Assignment –
Find every line below with the word "gallery". Then give only how many there are.

Provided material –
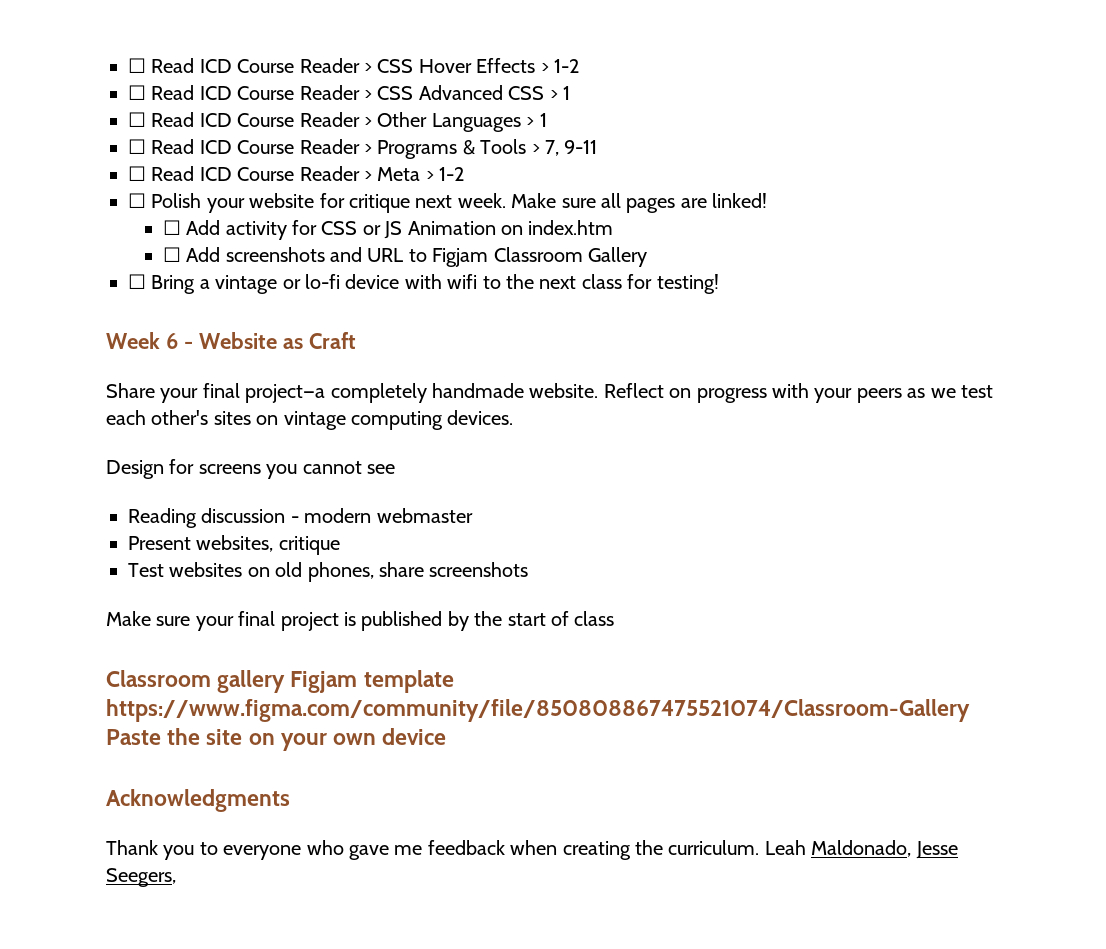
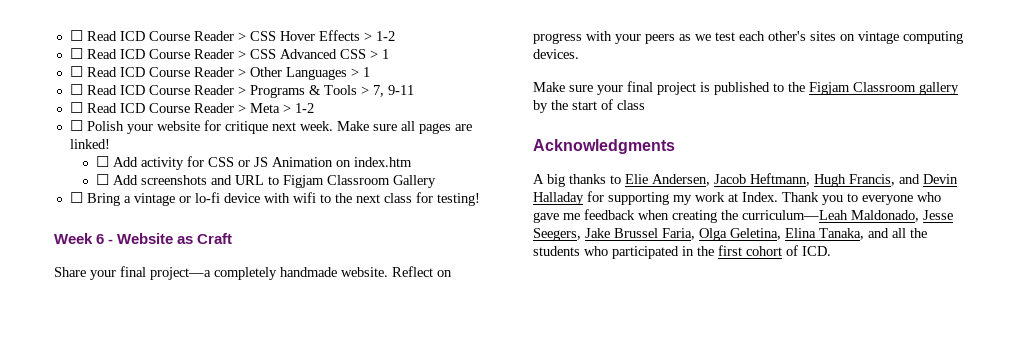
[106,459,395,479] [128,508,473,528] [128,535,340,555] [128,562,529,582] // Design for screens you cannot see // Reading discussion - modern webmaster // Present websites, critique // Test websites on old phones, share screenshots -> (579, 54) none
(443, 621) none -> [773,82,959,95] to the Figjam Classroom gallery
[106,670,454,693] [106,699,970,722] [106,728,447,751] [106,789,290,812] Classroom gallery Figjam template https://www.figma.com/community/file/850808867475521074/Classroom-Gallery Paste the site on your own device // Acknowledgments // -> [533,139,675,154] [533,173,958,187] [533,191,778,205] Acknowledgments // A big thanks to Elie Andersen, Jacob Heftmann, Hugh Francis, and Devin Halladay for supporting my work at Index.
[668,840,806,855] curriculum. Leah -> [742,210,848,220] curriculum—Leah
(176, 877) none -> [585,228,927,241] [533,245,831,259] Jake Brussel Faria, Olga Geletina, Elina Tanaka, and all the students who participated in the first cohort of ICD.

Your response –
2